School vaccination requirements have a long history in the United States. Starting in 1827, school-age children in Boston had to show proof of smallpox vaccination in order to attend school, a policy that took hold in other states beginning in the 1850s. In 1922, a landmark decision by the U.S. Supreme Court held that public schools could exclude students who were unvaccinated from attending.
Given their lengthy history, it would seem that back-to-school vaccinations have become a routine practice, whether required or not. But factors like emerging and mutating virus strains, vaccine resistance, and shortages of health professionals who can effectively educate families on their importance and track students’ vaccination status create a fluid set of circumstances that requires constant vigilance.
To learn more about the protections and pitfalls associated with vaccinations as students return to school, Education Week spoke with Sean O’Leary, professor of pediatrics-infectious diseases at the University of Colorado Anschutz Medical Campus and chair of the Committee on Infectious Diseases for the American Academy of Pediatrics.
The interview has been edited for length and clarity.
The COVID-19 vaccine this February was added to the Center for Disease Control and Prevention’s recommended childhood immunization schedule. But the vaccine is banned from being included in school mandates in at least 20 states. Thoughts?
COVID-19 got politicized in the [United States] very early on in the pandemic. Part of it was due to the misinformation and disinformation engines fueled by myths circulating online that revved up before the vaccine was made available to the public. Those [bans] are political maneuvers that are not using a public health lens. But vaccine resistance isn’t new. There was resistance to the flu vaccine well before COVID vaccine resistance.
Can you elaborate on this?
Emotional resistance to flu vaccines predates COVID. About 50 to 60 percent of children get the flu vaccine compared to most other recommended [childhood] vaccines, whose rates are well north of 90 percent. There are a lot of myths around the flu vaccine: that it can give you the flu, that it doesn’t work. These [myths] have circulated for decades. Some of them have some basis in truth. The flu vaccine, in a good year, is about 50 percent effective. It’s not a perfect vaccine, but it’s a good one. It allows us to prevent thousands of hospitalizations and deaths.

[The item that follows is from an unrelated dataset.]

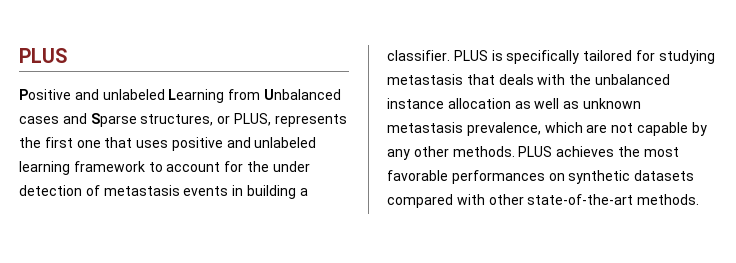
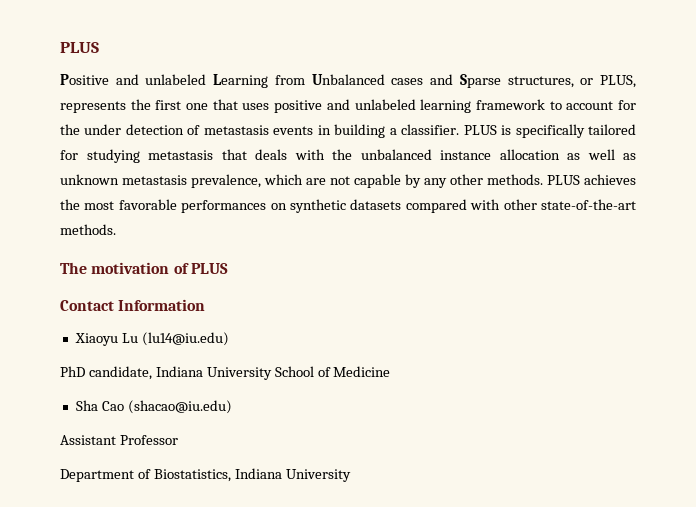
(700, 199) none -> [60,262,228,274] [60,299,206,311] [74,332,229,346] [60,366,391,380] [75,400,232,414] [60,435,178,445] [60,468,351,482] // The motivation of PLUS // Contact Information // Xiaoyu Lu (lu14@iu.edu) // PhD candidate, Indiana University School of Medicine // Sha Cao (shacao@iu.edu) // Assistant Professor // Department of Biostatistics, Indiana University

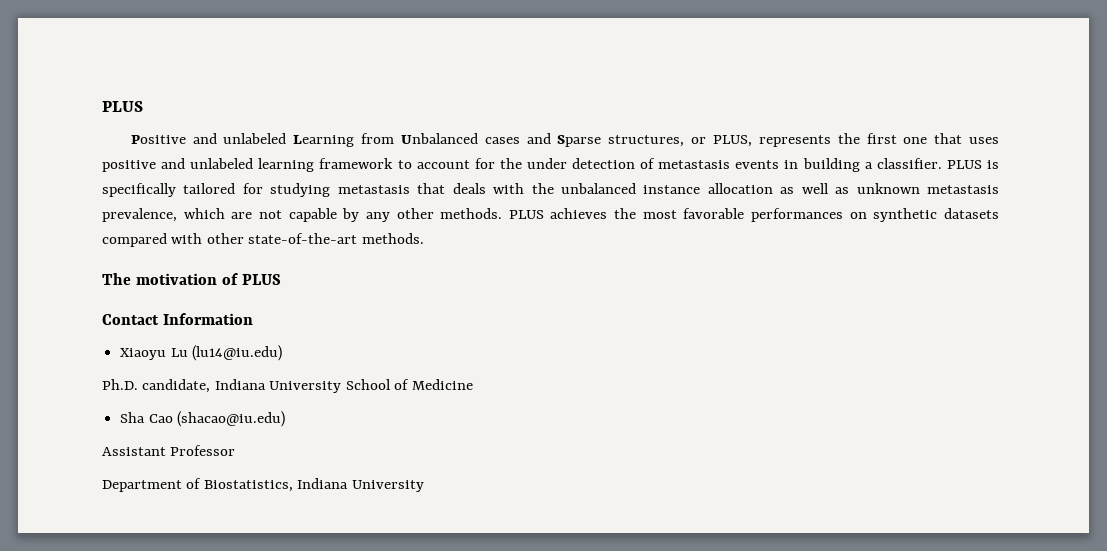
[60,366,85,377] PhD -> [102,379,138,390] Ph.D.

So on an individual level, you can get vaccinated and still get the flu, although in general it will be a milder case. Even though the flu vaccine is recommended, historically it hasn’t been required in schools.
There’s a new [COVID] vaccine coming out soon to target the XBB variants most commonly circulating now. Should parents wait for this new vaccine or go ahead with the existing one?
Yes, we’re waiting for a new, updated [COVID-19] vaccine and we’re hearing that it will be available later in September or October. For kids with high-risk conditions, they need to stay up to date on their [COVID] vaccines no matter what. For healthy school-age kids, it wouldn’t be unreasonable to wait for the new product to come out. But if it’s a matter of parents thinking, ‘We’re going to be busy later, we might not have time to get it,’ then we advise them to get what’s available now.
The national measles, mumps, and rubella vaccination rate among kindergarten students recently fell below the target of 95 percent, the level needed to prevent community transmission. Why?
Issues with these vaccination rates [for which the most recent data applies to the end of the 2020-21 school year] are really multifactorial. There was an initial hit from the pandemic, with people not going to the doctor. During the pandemic, [pediatric] clinics limited their hours for well visits. So we’ve been playing catch up.
As recently as 2019, we’ve seen how outbreaks of infectious diseases like measles, previously eliminated as a public health threat, can occur—especially in communities with high percentages of unvaccinated residents. Thoughts on this?
We’re probably in a worse position now [than in the 2019 outbreak]. What protected us from a nationwide outbreak in 2019 was the high vaccination rates in surrounding communities and an effective public health response. A lot of us [public health professionals] are concerned about an outbreak of measles, a highly contagious disease. Making sure kids are up to date on routine vaccines and flu vaccines is critical.
What’s the best way for schools to ensure that their students are getting recommended and required vaccines?
For schools, consistent positive messages is key; so is having everyone [on staff] on the same page regarding the importance of childhood vaccines for keeping kids in school and protecting entire communities.
Who should be responsible for vaccine messaging and tracking within schools?
School nurses are very knowledgeable about vaccines, and often lead the charge. If you have a full-time nurse in a school, it tends to have a higher vaccination rate than those that don’t. School nurses are powerful messengers. But unfortunately, school nurses are very underfunded. Many schools don’t have them. A lot of folks who end up handling [vaccination] records aren’t necessarily medical professionals.